Washington.-Dos reservistas de la Guardia Nacional del Ejército estadounidense se encuentran detenidos hoy en California por presuntamente intentar pasar armas, municiones y equipos de protección a grupos armados y narcotraficantes en México.
Jaime Casillas y Andrew Reyes, de 22 y 34 años respectivamente, fueron acusados de vender armas sin certificación.
Reyes se enfrenta también a una acusación por comprar armas de fuego, incluyendo rifles de asalto AR-15, en Texas y transportarlas a California, precisó un reporte del diario San Diego Union Tribune.
Los hombres formaban parte de la Armería de la Guardia Nacional del Ejército en La Mesa, California.
Fueron detenidos el miércoles tras una operación encubierta de siete meses llevada adelante por la Agencia estadounidense de Alcohol, Tabaco, Armas de Fuego y Explosivos (ATF, por sus siglas en inglés), precisó la fuente.
De acuerdo con la demanda presentada, los uniformados negociaban con un agente encubierto que aparentaba ser un comprador, quien les informó que las armas serían vendidas en México y caerían en manos de carteles de drogas.
Durante una de las transacciones, Casillas y Reyes incluso vestían los uniformes del Ejército de Estados Unidos.
Desde la primera reunión los oficiales le vendieron al agente encubierto numerosas armas y miles de municiones, que según los investigadores, fueron tomadas directamente del depósito militar estadounidense.
Luego de su captura, Casilla admitió algunos de los cargos y acusó a Reyes de haber sido quien se benefició de todas las transacciones ilegales.
Permanecen frescos los recuerdos del escándalo a raíz de la operación Rápido y furioso que permitió el traslado de miles de armas desde Arizona a México bajo vigilancia del gobierno estadounidense y detectadas luego en varios crímenes violentos.
Rápido y Furioso surgió durante la administración del presidente republicano George W. Bush (2001-2009), cuando agentes de inmigración emplearon la arriesgada táctica de permitir que armamento federal llegara a las redes de tráfico y armerías.

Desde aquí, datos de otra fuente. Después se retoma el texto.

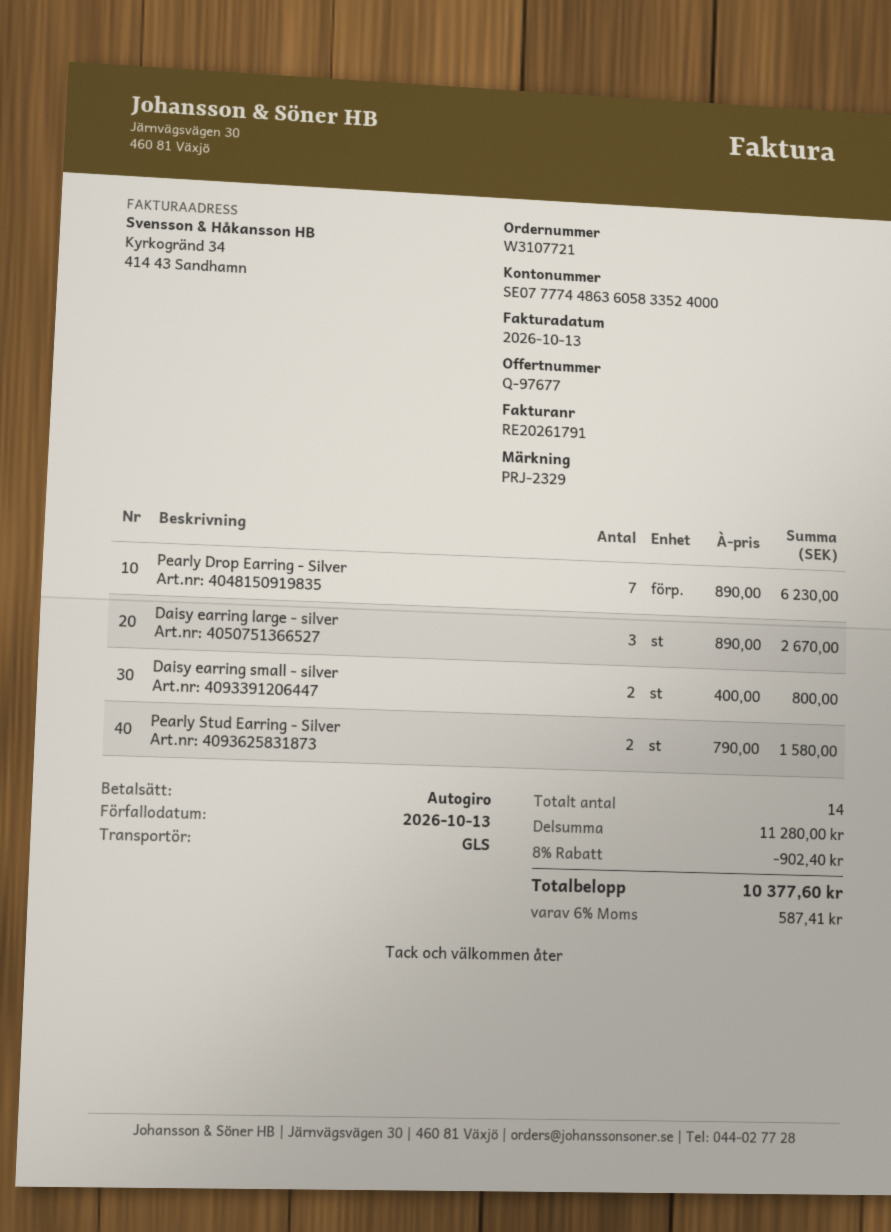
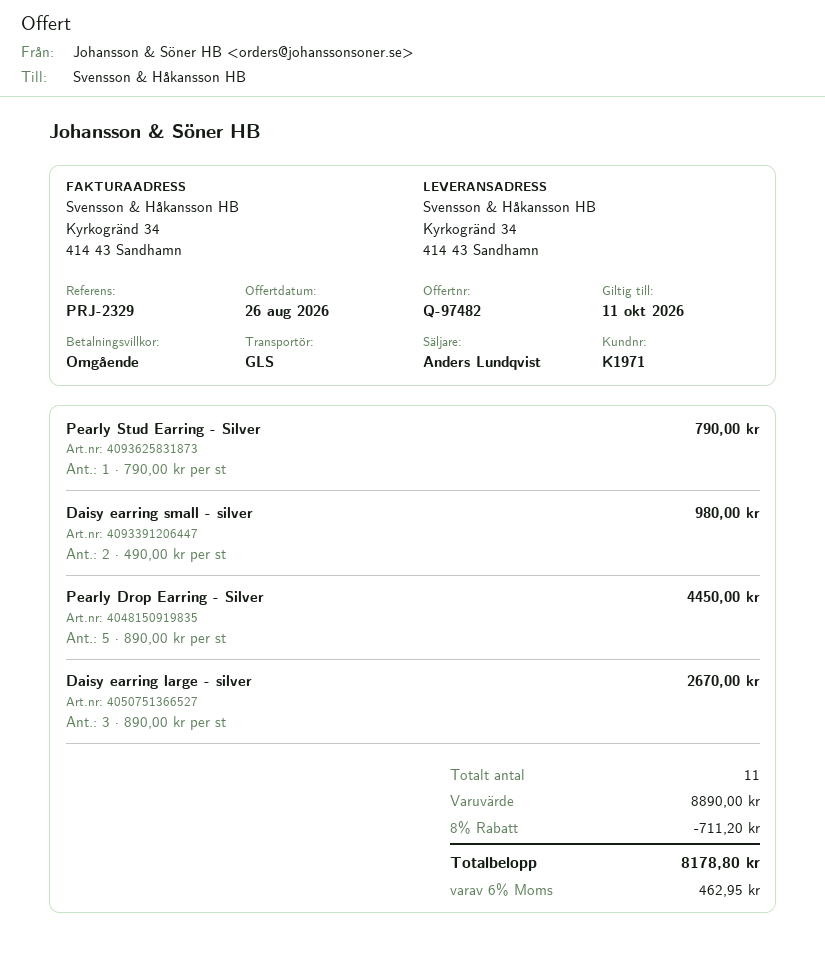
quote number: Q-97677 -> Q-97482
Pearly Drop Earring - Silver: 7 x 890.00 = 6230.00 -> 5 x 890.00 = 4450.00
Daisy earring small - silver: 2 x 400.00 = 800.00 -> 2 x 490.00 = 980.00
Pearly Stud Earring - Silver: 2 x 790.00 = 1580.00 -> 1 x 790.00 = 790.00
total quantity: 14 -> 11
subtotal: 11280.00 -> 8890.00
discount: 8% = 902.40 -> 8% = 711.20
tax: 6% = 587.41 -> 6% = 462.95
total: 10377.60 -> 8178.80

El objetivo era seguir las armas hasta los traficantes y grandes carteles de la droga, con el fin atrapar a capos que había eludido durante largo tiempo causas judiciales.
Sin embargo, unas dos mil armas de fuego abandonaron Estados Unidos y algunas de ellas se detectaron en la escena del crimen de un agente federal estadounidense, en diciembre de 2010, en México, hecho que destapó el escándalo.
Todavía cientos de artefactos de fuego siguen sin aparecer.